Le disque Bob Dylan s’inscrit parfaitement dans la veine folk. Le chanteur interprète des chansons traditionnelles (“ House of the Rising Sun ”, “ Freight Train Blues ”), adapte d’anciens succès (“ You’re No Good ”, “ Highway 51 ”) tandis que sa contribution en tant qu’auteur est assez maigre, si l’on excepte la très belle “ Song to Woodie ”, dédiée à Guthrie.
Immédiatement, Dylan se distingue du flot des autres chanteurs folk. Il s’accompagne exclusivement à la guitare sèche et à l’harmonica. Sa voix rauque est surprenante et désagréable au point d’en devenir prenante et agréable. À mi-chemin entre le beatnick et l’enfant de chœur, il échappe à tous les stéréotypes : les chveux sont longs et bouclés, les vêtements sont négligés, les yeux de myope se cachent derrière d’épaisses lunettes noires, il méprise, pour le moment, l’argent et l’estime. Repoussant l’étiquette de chanteur engagé, il se veut le chroniqueur et le révélateur acerbe du malheur des humains et de leur aliénation matérielle et spirituelle.
En mai 1963, il produit The Freewheeling Bob Dylan (En roue libre). Cet album, disque de platine aux Etats-Unis et en Grande-Bretagne, assoit définitivement sa notoriété. Il contient “ Blowing in the Wind ” qui va devenir l’hymne des droits civiques. Sur tous les campus, on va la fredonner pendant un an du matin au soir et du soir au matin. La chanson attaque sans indulgence l’apathie, le non-engagement et l’indifférence de la majorité silencieuse face aux problèmes les plus brûlants qui corrodent les États-Unis. Elle va également devenir la bannière de ceux qui luttent pour l’intégration des Noirs alors qu’en fait deux vers seulement étaient spécifiquement consacrés à ce problème :
How many years can some people exist
Before they’re allowed to be free
Combien de temps encore devront vivre certains
Avant d’avoir le droit d’être libres.
Le ton de la chanson n’était point vindicatif ou hargneux. Dylan se contentait de poser des questions sans y répondre vraiment. Toutefois, il se réservait le droit de faire observer que la réponse existait puisqu’elle soufflait dans le vent.
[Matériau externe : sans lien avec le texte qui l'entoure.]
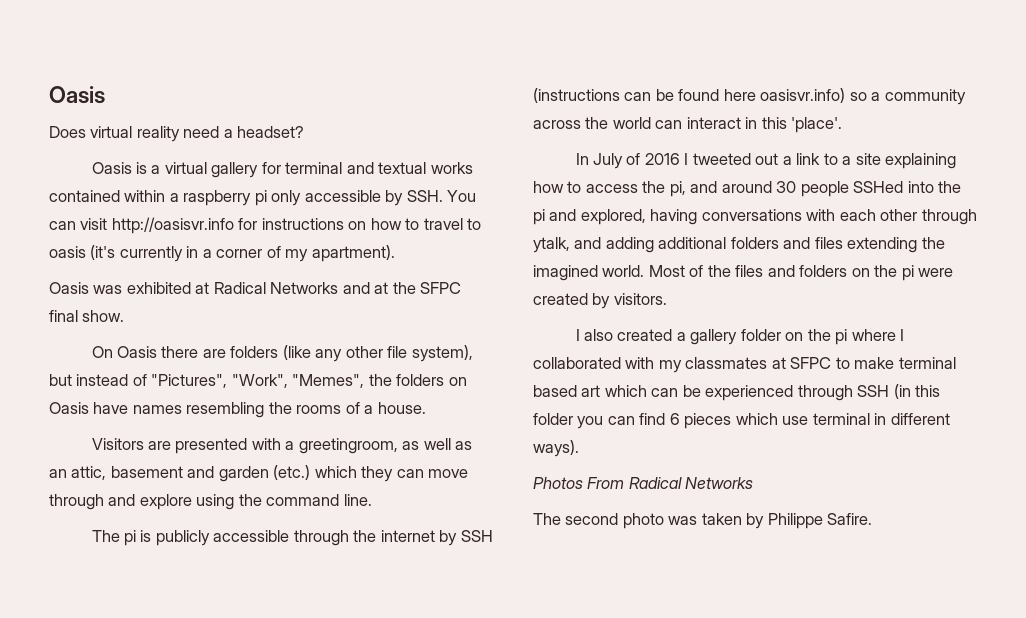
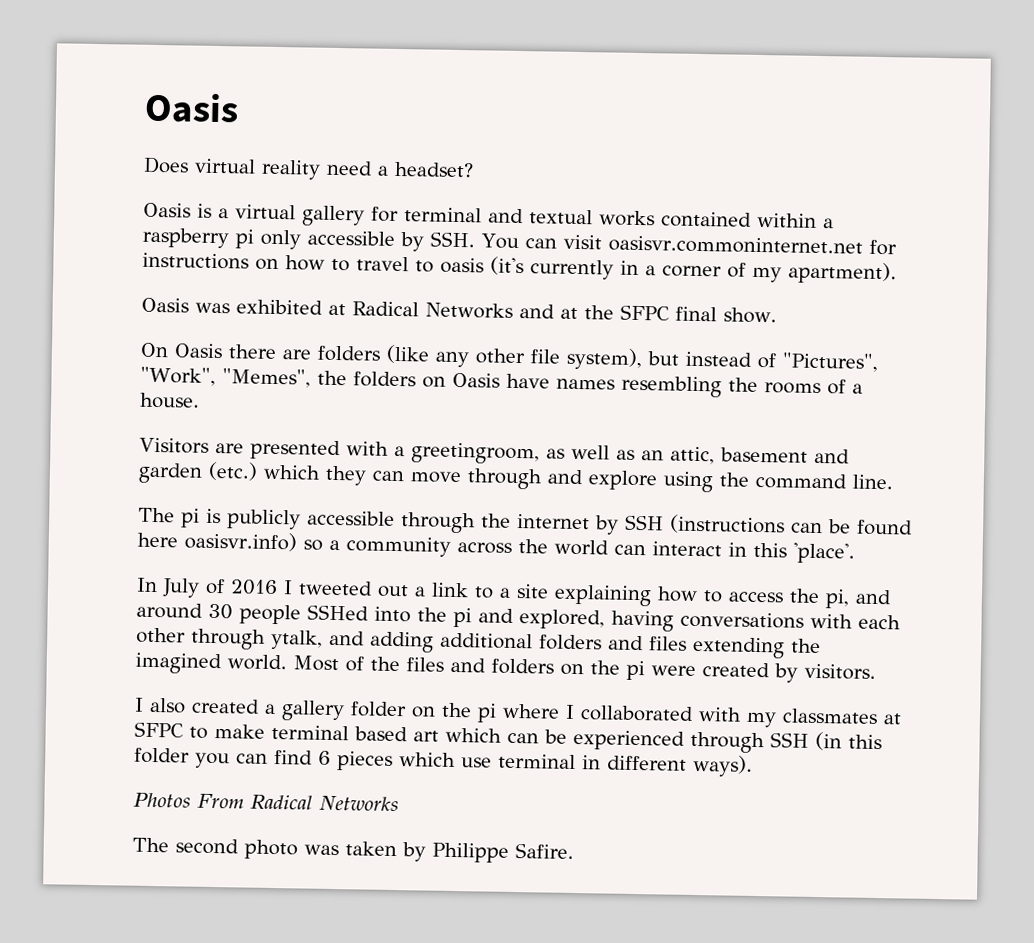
- Oasis is a virtual gallery for terminal and textual works contained within a raspberry pi only accessible by SSH. You can visit http://oasisvr.info for instructions on how to travel to oasis (it's currently in a corner of my apartment).
+ Oasis is a virtual gallery for terminal and textual works contained within a raspberry pi only accessible by SSH. You can visit oasisvr.commoninternet.net for instructions on how to travel to oasis (it's currently in a corner of my apartment).

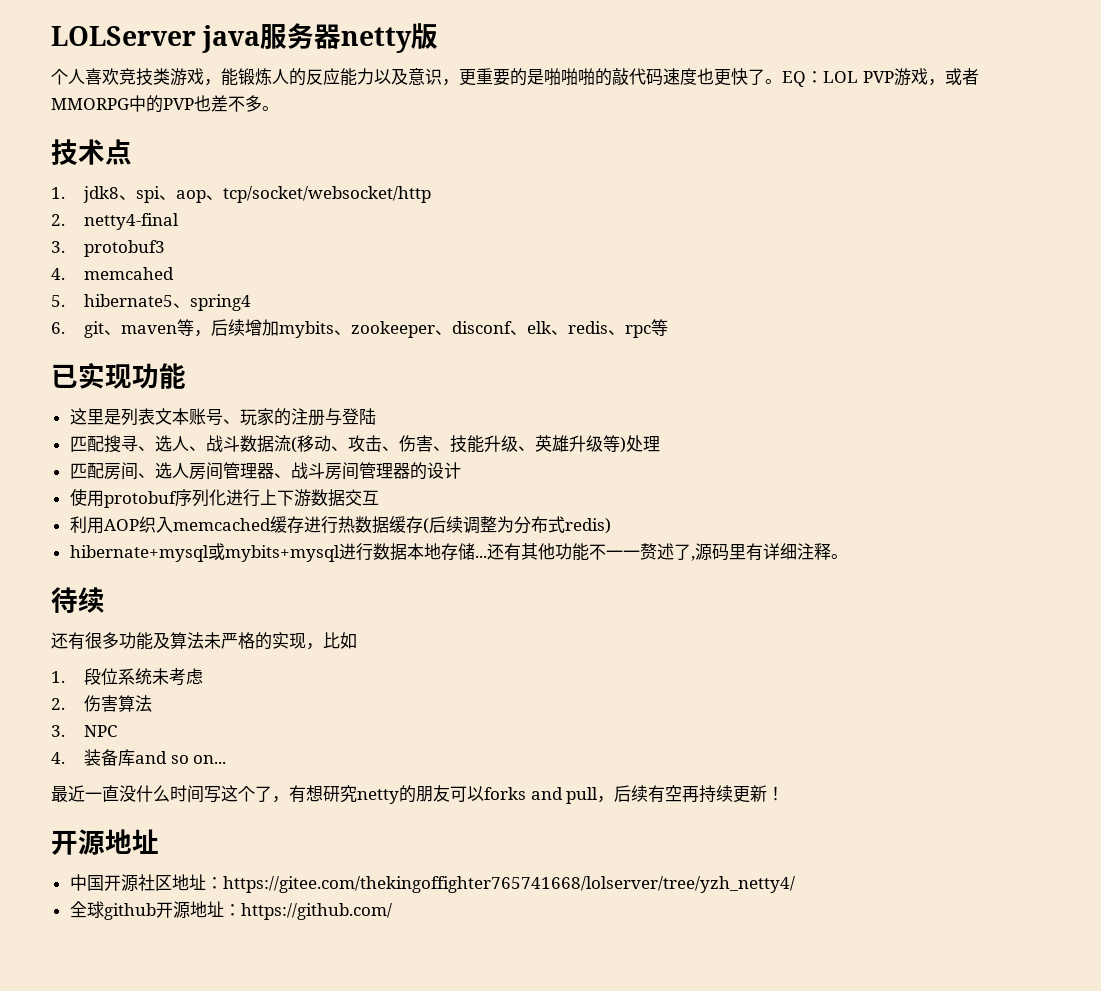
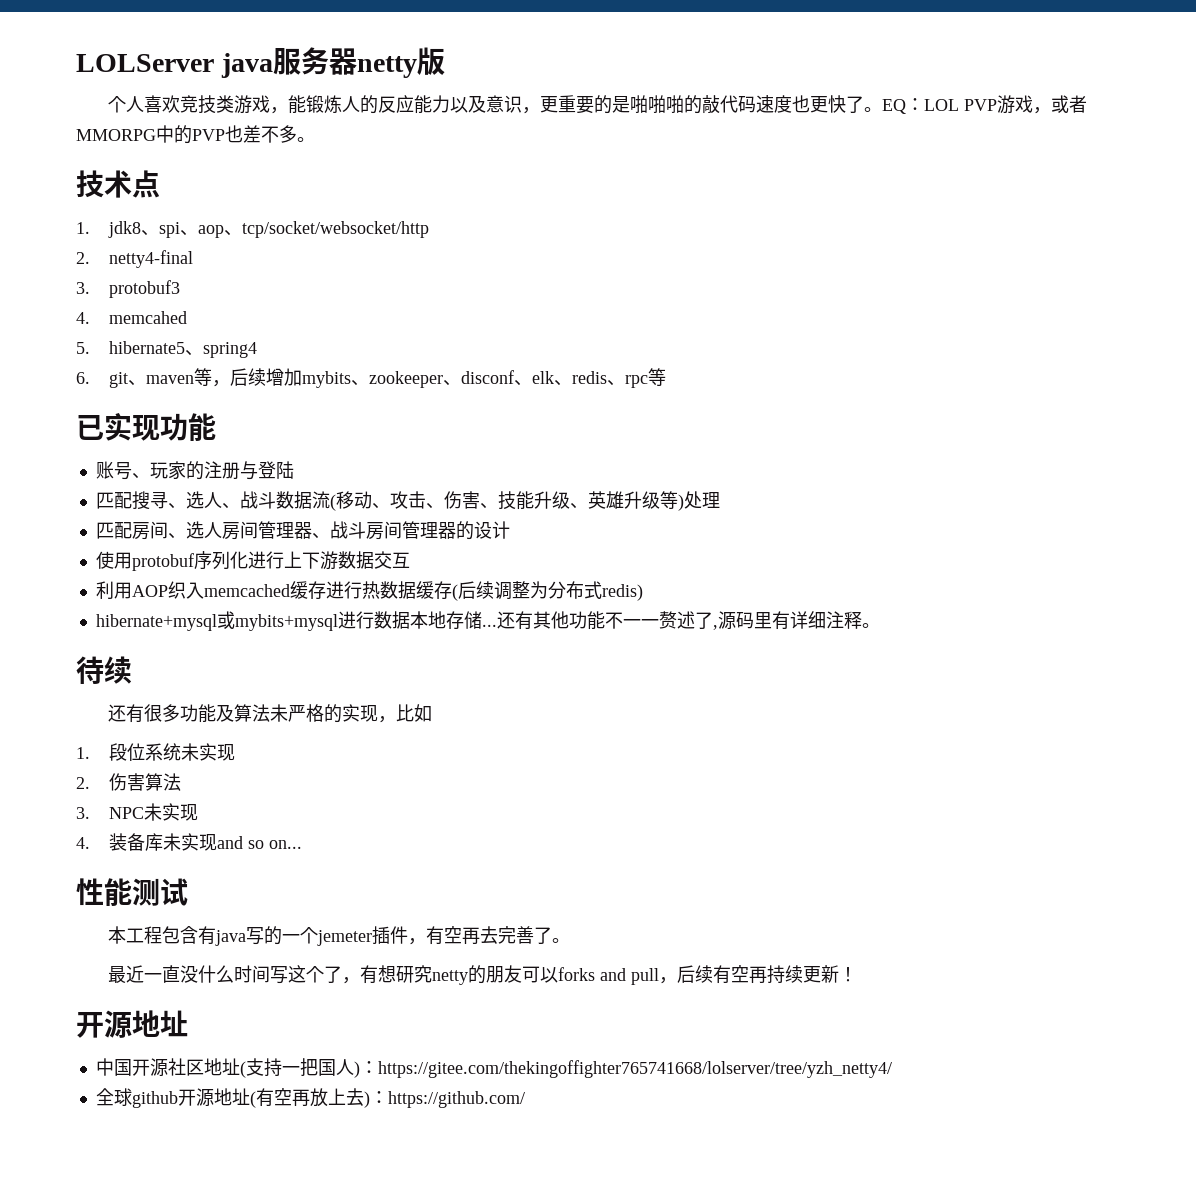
- 这里是列表文本账号、玩家的注册与登陆
+ 账号、玩家的注册与登陆
- 1.段位系统未考虑
+ 1.段位系统未实现
- 3. NPC
+ 3. NPC未实现
- 4.装备库and so on...
+ 4.装备库未实现and so on...
+ 性能测试
+ 本工程包含有java写的一个jemeter插件，有空再去完善了。
- 中国开源社区地址：https://gitee.com/thekingoffighter765741668/lolserver/tree/yzh_netty4/
+ 中国开源社区地址(支持一把国人)：https://gitee.com/thekingoffighter765741668/lolserver/tree/yzh_netty4/
- 全球github开源地址：https://github.com/
+ 全球github开源地址(有空再放上去)：https://github.com/

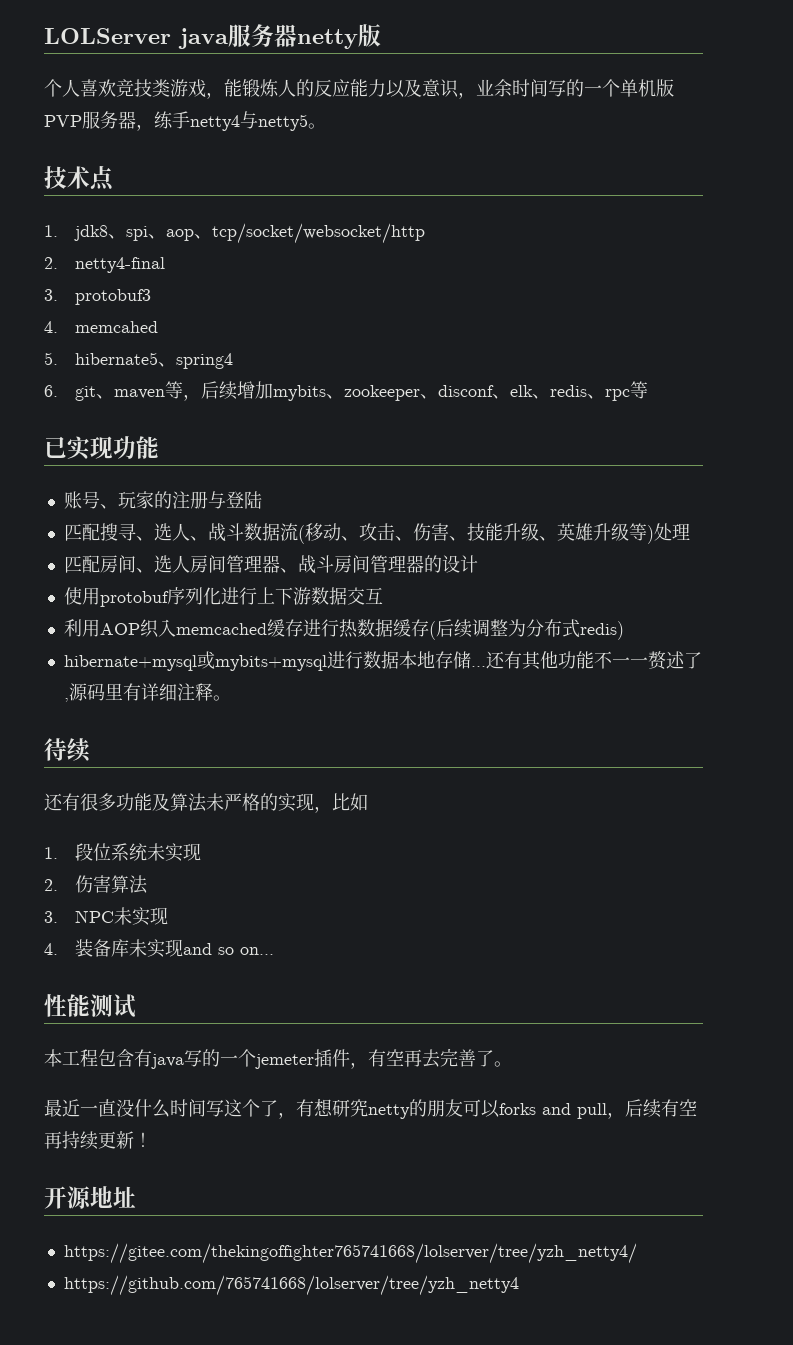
- 个人喜欢竞技类游戏，能锻炼人的反应能力以及意识，更重要的是啪啪啪的敲代码速度也更快了。EQ：LOL PVP游戏，或者MMORPG中的PVP也差不多。
+ 个人喜欢竞技类游戏，能锻炼人的反应能力以及意识，业余时间写的一个单机版PVP服务器，练手netty4与netty5。
- 中国开源社区地址(支持一把国人)：https://gitee.com/thekingoffighter765741668/lolserver/tree/yzh_netty4/
- 全球github开源地址(有空再放上去)：https://github.com/
+ https://gitee.com/thekingoffighter765741668/lolserver/tree/yzh_netty4/
+ https://github.com/765741668/lolserver/tree/yzh_netty4

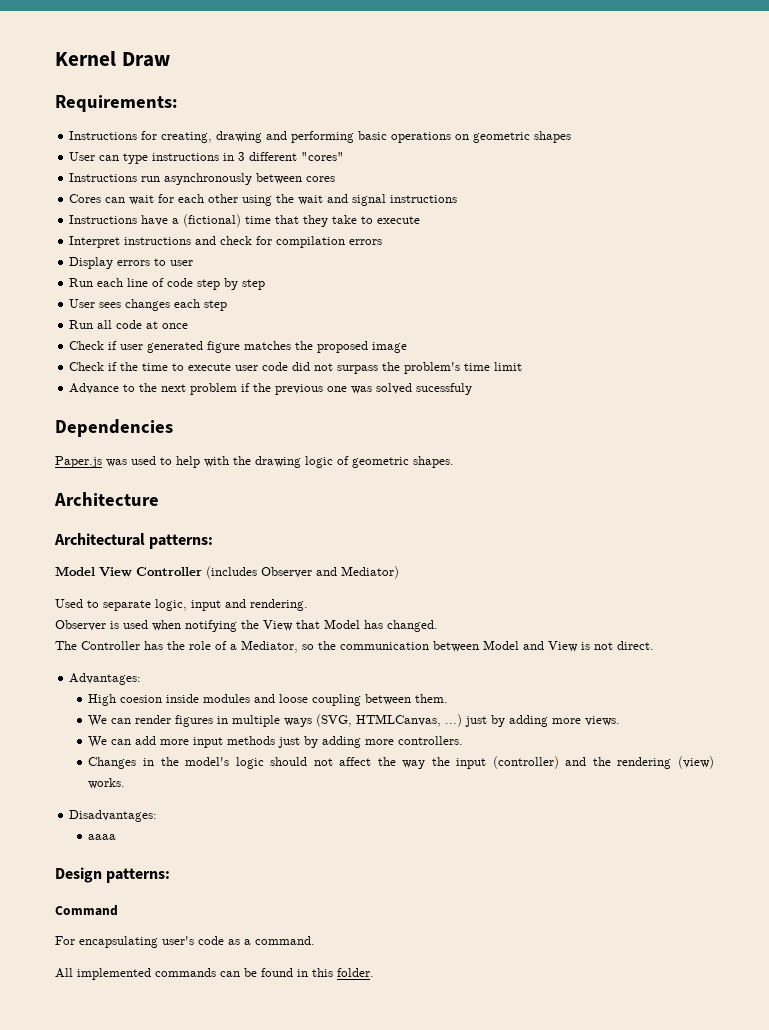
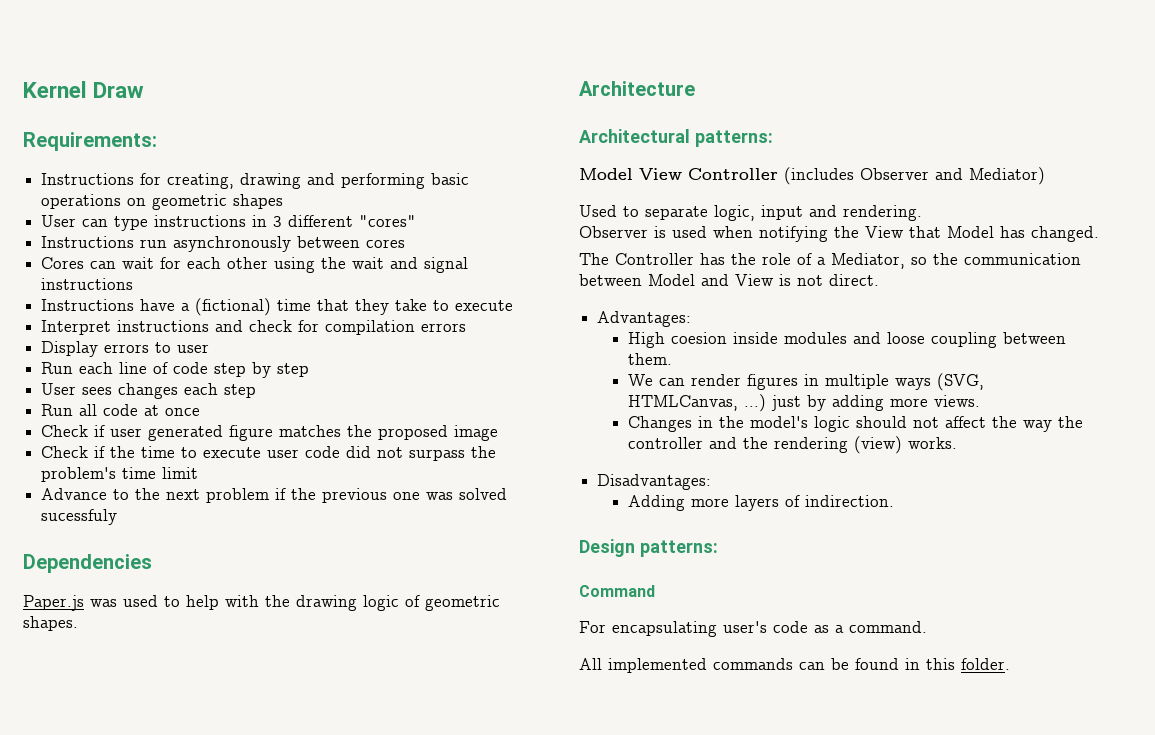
- We can add more input methods just by adding more controllers.
- Changes in the model's logic should not affect the way the input (controller) and the rendering (view) works.
+ Changes in the model's logic should not affect the way the controller and the rendering (view) works.
- aaaa
+ Adding more layers of indirection.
Il y avait dans ce 33 tours deux chansons d’une violence rare pour l’époque : “ The Masters of War ”, les marchands de canons du complexe militaro-industriel et “ Oxford Town ”, inspirée par l’arrivée dans l’université du Mississipi du Noir James Meredith, un ancien soldat de l’armée de l’air étasunienne :
You that never done nothing
But build to destroy
You play with my world
Like it’s your little toy
You put a gun in my hand
And you hide from my eyes
And you turn and run farther when the fast bullets fly
Vous qui n’avez jamais rien fait
Que de construire pour détruire
Vous jouez avec mon univers
Comme si c’était votre joujou
Vous mettez un fusil dans ma main
Et vous vous cachez à ma vue
Et vous vous sauvez en courant
Quand les balles se mettent à siffler
… …
He went down to Offord Town
Guns and Clubs followed him down
And because his face was brown
Me and my gal and my gal’s son
We got met with a tear gas bomb
Il est arrivé à Oxford Town
Harcelé par les fusils et las matraques
Seulement parce que sa figure était brune
Moi et ma femme et le fils de ma femme
On a été reçus à coups de bombes lacrymogènes.
Racisme anti-Noirs, racisme anti-jeunes. Dylan chante la fraternité et l’égalité raciale. On salue en sa personne celui qui réveille la conscience du pays. Allen Ginsberg, qui reconnut avoir pleuré lorsqu’il entendit pour la première fois “ A Hard Rain’s Gonna Fall ”, a trouv » son archange :
Oh enfin la radio parle
Invitation bleue
L’angélique Dylan chante pour la nation
Sa tendresse perce l’éther
Douces prières sur les ondes.
Pour clôturer le festival de Newpart, ce festival qui, selon Jerry Rubin (qui deviendra reaganien dans les années quatre-vingt), ne réunissait que des libéraux et des curés, les participants avaient l’habitude d’entonner la traditionnelle chanson intégrationniste “ We Shall Overcome ”. Mais en 1963 le public obtient que “ Blowing in the Wind ” termine en apothéose la grande fête annuelle de la musique folk.